JULY 2012 – Most people will say they hate packing. I like it.
The reason is that I get a chance to use my logical brain; to problem solve and put together a jigsaw puzzle. Also, I get out of cleaning the house. Which sucks.
Believe it or not, there is a system – how I put stuff in follows a precise mathematical formula based around the depth of the boot of the car (‘trunk’ for my American friends), the amount of gear and the time to put get it in the car. The system goes: if it won’t fit, it goes to goodwill. See? Easy.
Before you start jamming all of your best vinyl to listen to while crossing the Nullarbor, think logically – will it melt? Can a cigarette lighter power a turntable? Will your fellow travellers not want to hear your ‘super awesome’ Kenny Rogers/Mimi Done duet record? The loss of treasured items through involuntary-immolation or through your grisly death by ‘Kenny-up-the-clacker’ is not a great outcome for a roadtrip.
Here are a couple of rules that may help to enjoy a smoother journey:
- Don’t pack pets: They don’t travel well, especially in the boot.
- If in doubt spares of… everything: Plastic bags, extra ‘hoses’ and food.
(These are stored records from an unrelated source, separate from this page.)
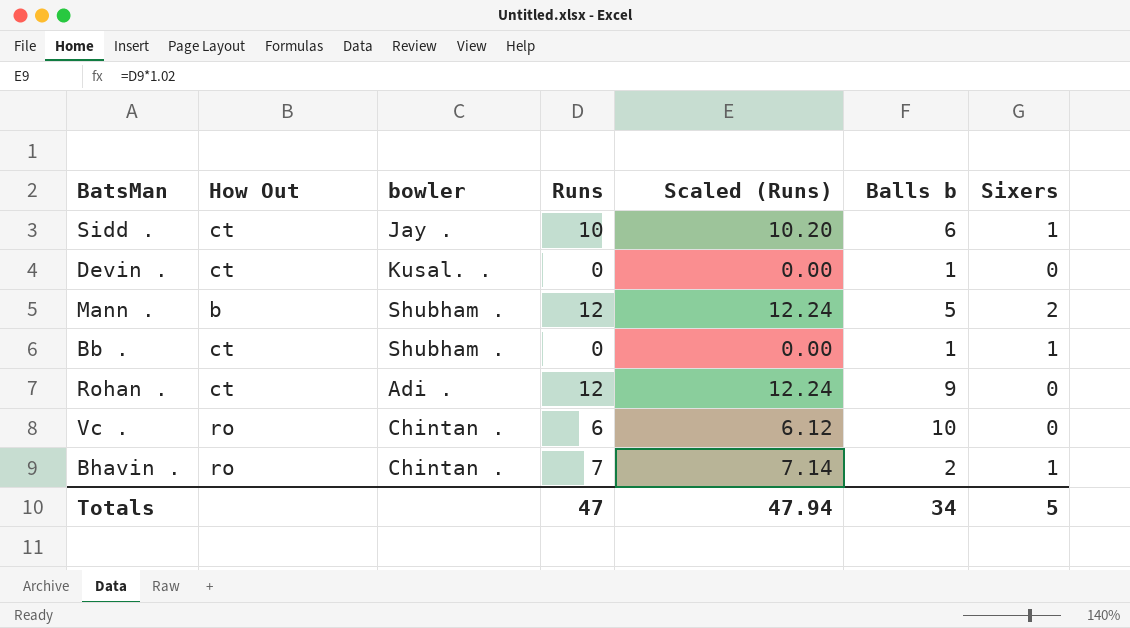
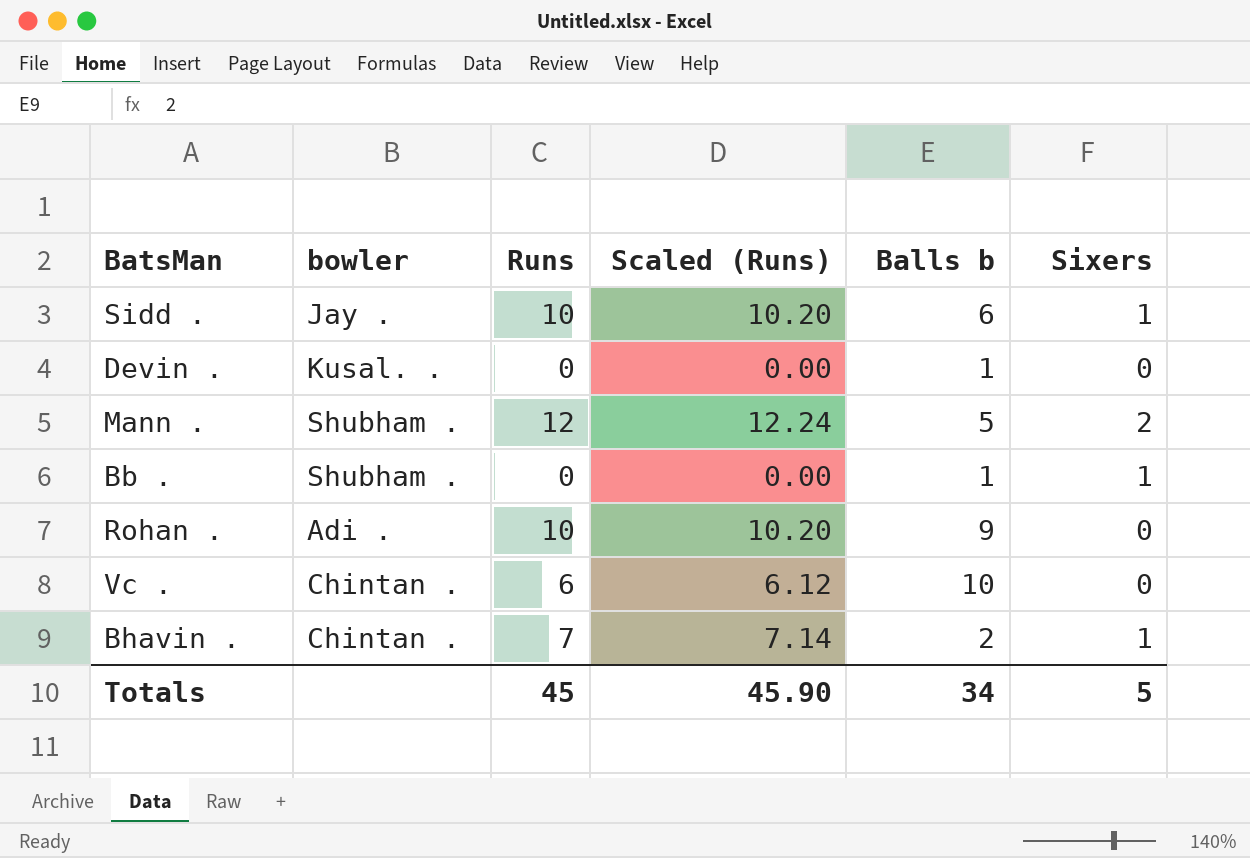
column How Out | position: 2 -> none
Rohan . | Runs: 12 -> 10
Rohan . | Scaled (Runs): 12.24 -> 10.20
Totals | Runs: 47 -> 45
Totals | Scaled (Runs): 47.94 -> 45.90

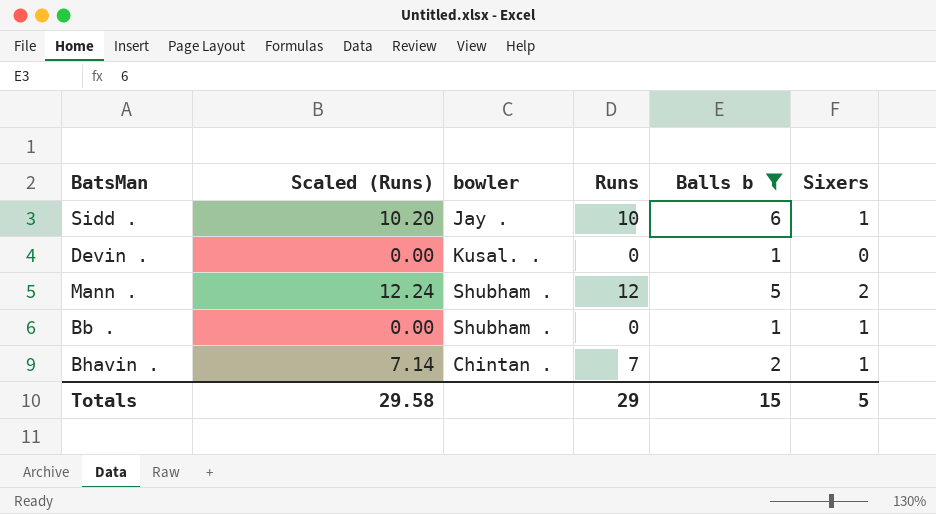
filter: none -> Balls b <= 6
column Scaled (Runs) | position: 4 -> 2
Totals | Scaled (Runs): 45.90 -> 29.58
Totals | Runs: 45 -> 29
Totals | Balls b: 34 -> 15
I’m a paranoid traveller; I live by the saying “You never know”.
- Take snacks and water: Don’t pay ridiculous prices for Pringles on the road – buy before you go.
- Take your own grog too: Same as above but more expensive as soon as you’re 100km from a major centre (must be a Federal law).
- Prepare your playlist: No-one likes boring roadtrip music. ALWAYS include Young MC’s ‘Bust a move’ or either of the first two Pearl Jam albums.
Next stop – Manangatang… yes, that’s a real place.